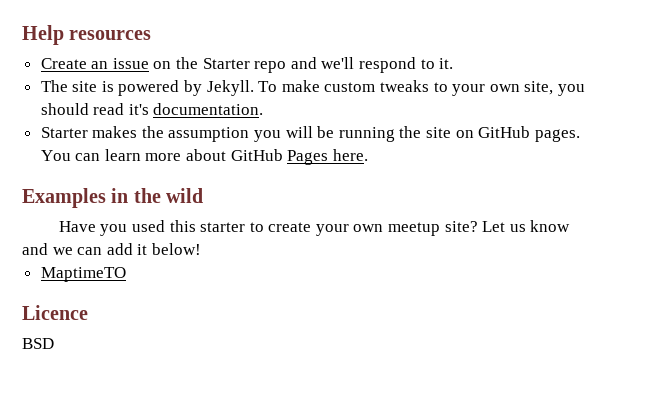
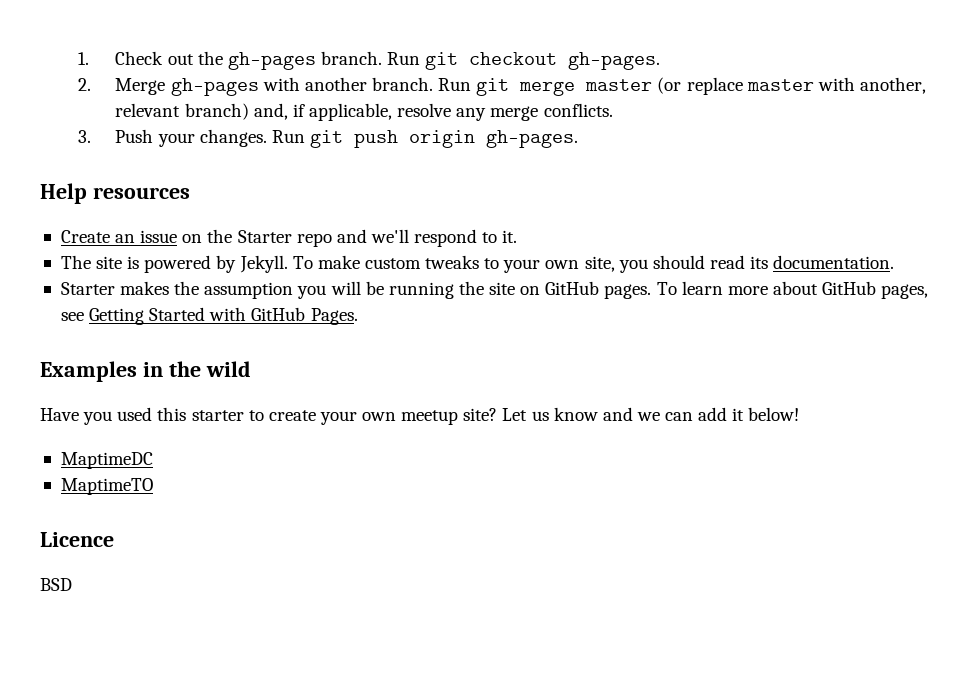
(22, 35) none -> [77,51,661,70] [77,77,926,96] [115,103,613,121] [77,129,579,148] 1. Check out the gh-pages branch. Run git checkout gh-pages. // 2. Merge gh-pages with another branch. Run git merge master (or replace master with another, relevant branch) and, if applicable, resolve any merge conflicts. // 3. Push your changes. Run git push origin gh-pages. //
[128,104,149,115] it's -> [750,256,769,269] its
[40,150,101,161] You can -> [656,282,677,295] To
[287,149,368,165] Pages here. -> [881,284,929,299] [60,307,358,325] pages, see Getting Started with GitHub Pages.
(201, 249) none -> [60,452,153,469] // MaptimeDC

+-------+

Where a line of the data holds the word "none", copy that line.

▶ **THE ANSWER**:
(22, 35) none -> [77,51,661,70] [77,77,926,96] [115,103,613,121] [77,129,579,148] 1. Check out the gh-pages branch. Run git checkout gh-pages. // 2. Merge gh-pages with another branch. Run git merge master (or replace master with another, relevant branch) and, if applicable, resolve any merge conflicts. // 3. Push your changes. Run git push origin gh-pages. //
(201, 249) none -> [60,452,153,469] // MaptimeDC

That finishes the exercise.